** Data for this task **
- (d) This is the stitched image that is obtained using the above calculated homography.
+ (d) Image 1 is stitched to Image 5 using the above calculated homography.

* * *

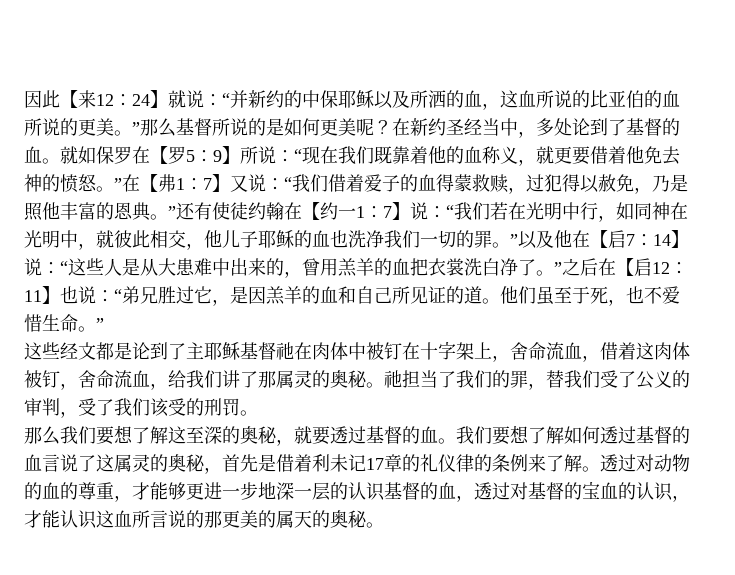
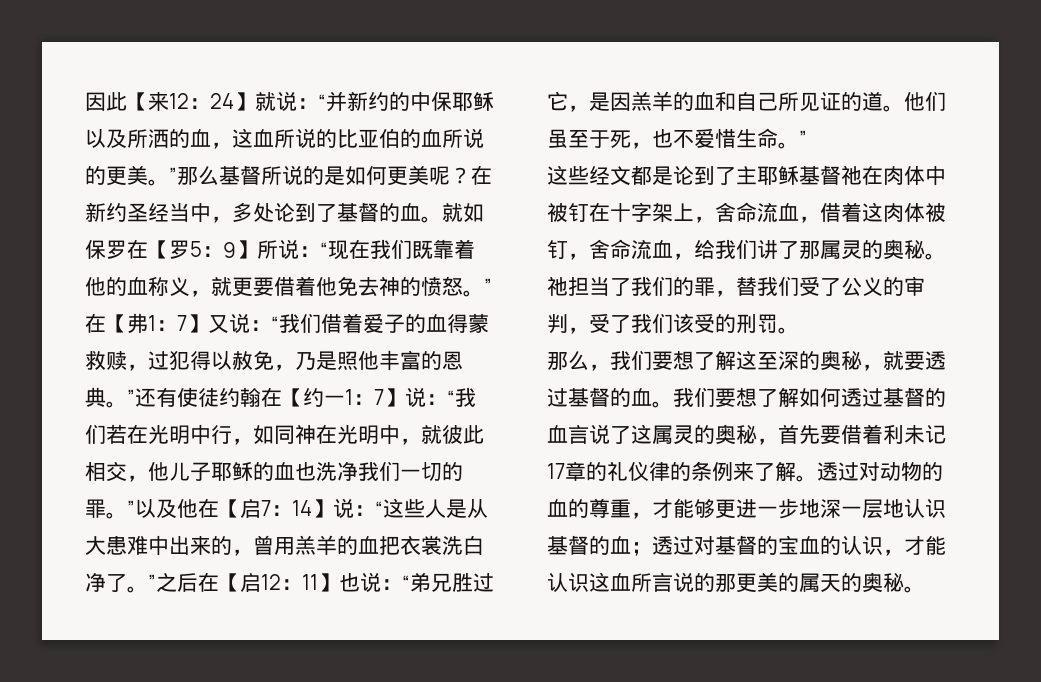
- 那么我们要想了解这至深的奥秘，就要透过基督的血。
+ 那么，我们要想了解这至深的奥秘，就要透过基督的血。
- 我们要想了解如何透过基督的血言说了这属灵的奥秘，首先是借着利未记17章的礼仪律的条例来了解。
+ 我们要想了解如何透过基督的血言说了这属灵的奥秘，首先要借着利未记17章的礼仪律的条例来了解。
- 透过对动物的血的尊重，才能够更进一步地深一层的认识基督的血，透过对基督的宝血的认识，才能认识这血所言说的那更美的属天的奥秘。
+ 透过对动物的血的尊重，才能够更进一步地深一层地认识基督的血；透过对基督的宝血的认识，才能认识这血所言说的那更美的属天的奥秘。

** Aim of the task **
Copy out every line of the listing that includes the string "calculated".

** Answer space **
- (d) This is the stitched image that is obtained using the above calculated homography.
+ (d) Image 1 is stitched to Image 5 using the above calculated homography.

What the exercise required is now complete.